At school, I've sometimes been known as "that Greek girl." In Cyprus, the country near Greece that I'm from, I'm usually seen as a tourist. I've always felt like I don't fully belong in either place, so it's hard for me to identify with a single culture.
When I entered 6th grade, I wasn't exactly bullied but I definitely wasn't liked either. Coming into a tight-knit class of twenty kids would've been hard for any ten year-old, but it was especially hard for me because I was struggling with social anxiety. It was nearly impossible to acclimate myself to this foreign environment, I felt totally overwhelmed. Slowly, I began to make a few friends, and school became easier, but I also began to get teased pretty consistently. Most of the time, the subject that they focused on when making fun of me was my heritage and how I looked. Just like most Greek kids, I grew up with a pretty impressive unibrow and a mane of untamable hair. It was never something that I had really noticed until I entered 6th grade, because nobody had ever made a big deal out of it. During my first year, I remember two boys walking up to me with big grins on their faces and, in my head, I thought to myself, "I can't believe they actually want to talk to me!" As soon as they became close enough, they made a joke about how I looked like Chewbacca and started laughing maniacally. I didn't know anything about Star Wars at the time, but I did know that I had been insulted. After looking it up on the Internet, I realized that they were talking about some kind of monstrous, hairy beast.
Throughout middle school, I was repeatedly bothered about how I looked. Beyond comments, one classmate actually brought a razor to school and told me it was a gift so that I could shave my arms. Even as a ten year old, I was utterly shocked that anyone would go so far out of their way just to get some laughs from their friends. Even more shocking was that a lot of my classmates thought these stunts were hilarious.
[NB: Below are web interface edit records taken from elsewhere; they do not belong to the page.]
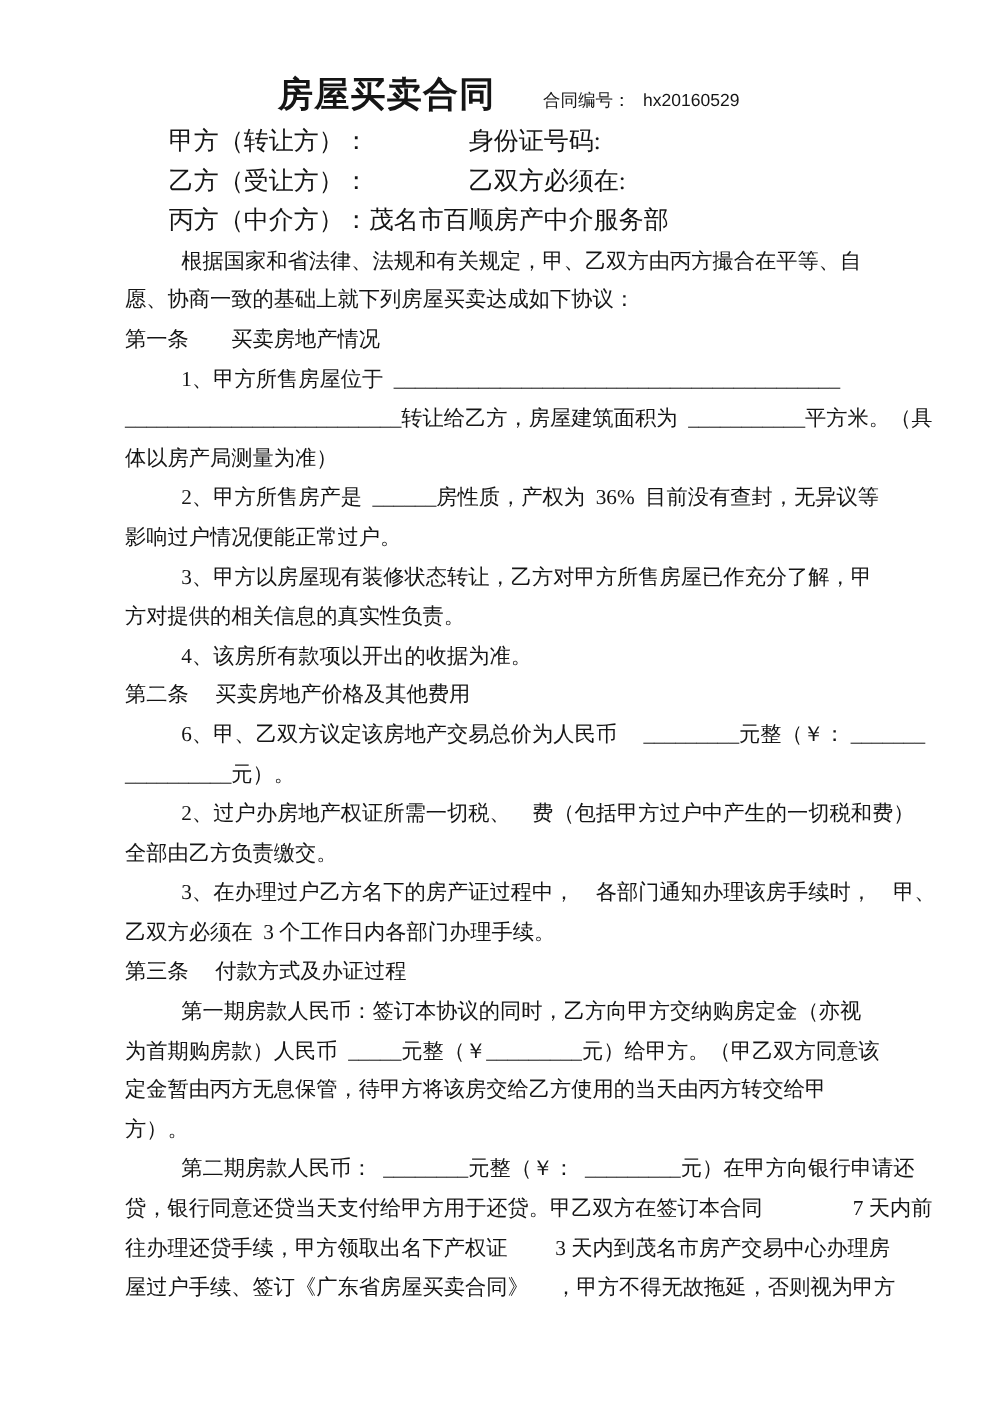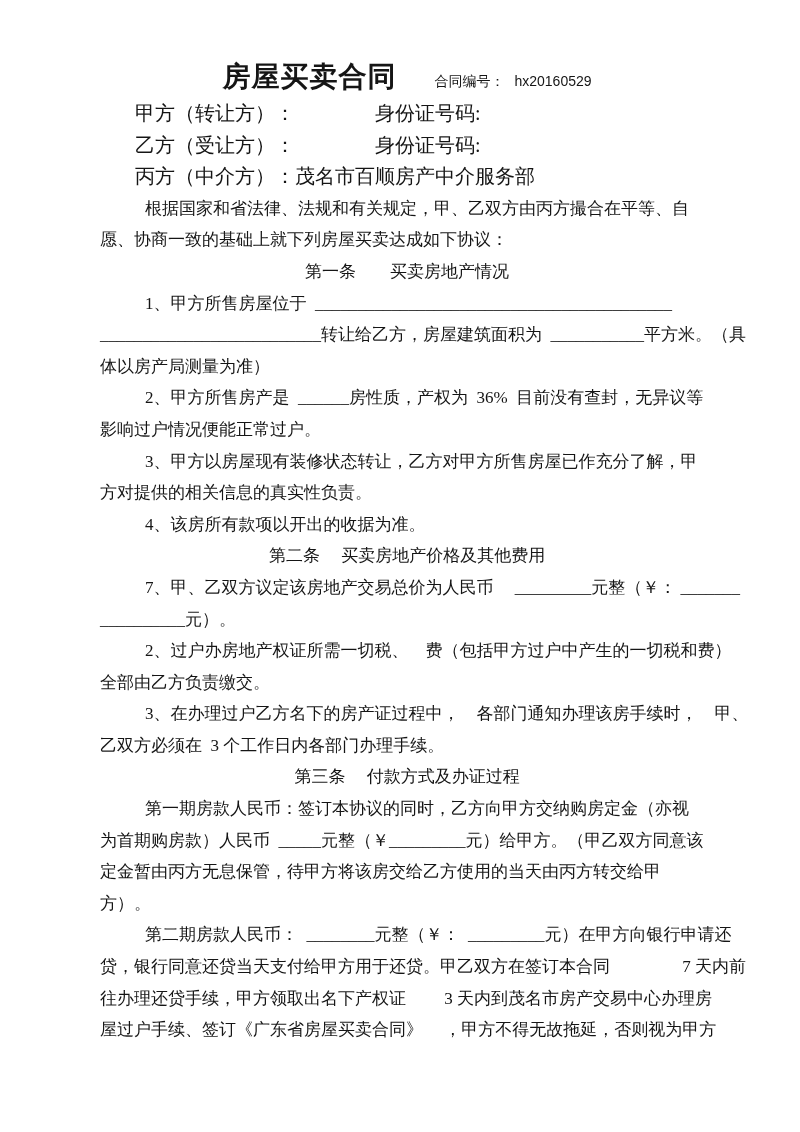--- a/index.html
+++ b/index.html
@@ -42,48 +42,48 @@
     font-size: 17px;
     height: 31.6px;
     line-height: 31.6px;
     white-space: pre;
   }
   .party {
     font-size: 20px;
     padding-left: 35px;
   }
   .indent { padding-left: 45px; }
-  .center { text-align: center; padding-left: 0; }
+  .center { padding-left: 0; }
 </style>
 </head>
 <body>
 
 <div class="page">
 
   <div class="title-row">
     <span class="doc-title">房屋买卖合同</span>
     <span class="contract-no"><span>合同编号：</span><span class="val">hx20160529</span></span>
   </div>
 
   <div class="line party">甲方（转让方）：　　　　身份证号码:</div>
-  <div class="line party">乙方（受让方）：　　　　身份证号码:</div>
+  <div class="line party">乙方（受让方）：　　　　乙双方必须在:</div>
   <div class="line party">丙方（中介方）：茂名市百顺房产中介服务部</div>
   <div class="line indent">根据国家和省法律、法规和有关规定，甲、乙双方由丙方撮合在平等、自</div>
   <div class="line">愿、协商一致的基础上就下列房屋买卖达成如下协议：</div>
   <div class="line center">第一条　　买卖房地产情况</div>
   <div class="line indent">1、甲方所售房屋位于  __________________________________________</div>
   <div class="line">__________________________转让给乙方，房屋建筑面积为  ___________平方米。（具</div>
   <div class="line">体以房产局测量为准）</div>
   <div class="line indent">2、甲方所售房产是  ______房性质，产权为  36%  目前没有查封，无异议等</div>
   <div class="line">影响过户情况便能正常过户。</div>
   <div class="line indent">3、甲方以房屋现有装修状态转让，乙方对甲方所售房屋已作充分了解，甲</div>
   <div class="line">方对提供的相关信息的真实性负责。</div>
   <div class="line indent">4、该房所有款项以开出的收据为准。</div>
   <div class="line center">第二条　 买卖房地产价格及其他费用</div>
-  <div class="line indent">7、甲、乙双方议定该房地产交易总价为人民币　 _________元整（￥： _______</div>
+  <div class="line indent">6、甲、乙双方议定该房地产交易总价为人民币　 _________元整（￥： _______</div>
   <div class="line">__________元）。</div>
   <div class="line indent">2、过户办房地产权证所需一切税、　费（包括甲方过户中产生的一切税和费）</div>
   <div class="line">全部由乙方负责缴交。</div>
   <div class="line indent">3、在办理过户乙方名下的房产证过程中，　各部门通知办理该房手续时，　甲、</div>
   <div class="line">乙双方必须在  3 个工作日内各部门办理手续。</div>
   <div class="line center">第三条　 付款方式及办证过程</div>
   <div class="line indent">第一期房款人民币：签订本协议的同时，乙方向甲方交纳购房定金（亦视</div>
   <div class="line">为首期购房款）人民币  _____元整（￥_________元）给甲方。（甲乙双方同意该</div>
   <div class="line">定金暂由丙方无息保管，待甲方将该房交给乙方使用的当天由丙方转交给甲</div>
   <div class="line">方）。</div>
Over time, I began to resent my heritage and where I came from. I equated the word beautiful with straight, blond hair. After a certain point, I would no longer wear my hair down because I grew to be so ashamed of my curls and frizz. For about two years I didn't leave the house unless my hair was up in a bun.
As my resentment grew, I entered high school. By this point, my eyebrows had been waxed along with my arms and legs, and I began to wear my hair down with the help of a thousand hair products. I wanted a fresh start, and I most certainly didn't want anyone to know that I was Greek. From experience, my heritage had only been synonymous with insults and taunts, and I didn't want a repeat of middle school. I begged my parents to let me go to a bigger, nearby high school where I knew not many people would know me. Instead, they sent me to an extremely small, rural high school filled with most of the kids I had gone to middle school with. I tried to make the best of it, and still thought of it as a fresh start since it was a step-up from a class of twenty kids.
During freshman year, the worst thing I could've imagined happened. I don't remember the exact situation, but I do remember a classmate telling me: "Go back to Greece where you belong." As soon as the words left his mouth, my heart dropped right out of my chest and I hurried out of the room before anyone could see my embarrassment or the tears quickly forming. I was absolutely mortified. I had tried so hard to distance myself from where I came from, but here it was again, making my life harder. I wanted to scream hateful things at my parents for moving to America, a place where I so obviously did not belong and would never belong.
Before I entered junior year, I spent the summer in Cyprus, the country in which I was born. Day by day, my resentment began to fade as I fell in love with my country and its beauty.
Spending time with family I hadn't seen for years (some of them actually looked like me!!), and being completely immersed in the culture of Cyprus made me rethink all that I had built up in my head, and I allowed myself to embrace my heritage. Although I was still seen as an outsider/tourist since I didn't grow up in Cyprus, I didn't mind as much as I thought I would. When I was with family, it didn't matter. One of the hardest things was (and still is) the language barrier. Not being able to speak with some of my family members who only speak Greek was especially difficult. I know bits of Greek such as "hi/bye," "I love you," and others of the sort, so I wasn't completely helpless, but it was still extremely challenging.
As I pack my bags to head to Cyprus again this summer, I'm preparing myself to fall in love all over again. Ever since that trip two years ago, my pride and love of Cyprus has been experiencing nothing but growth. Although there are still struggles and bumps in the road, I will forever and always be proud of my Cypriot roots. I'm learning that being a part of two different cultures is actually a good thing. Rather than not belonging in either place, I belong in both.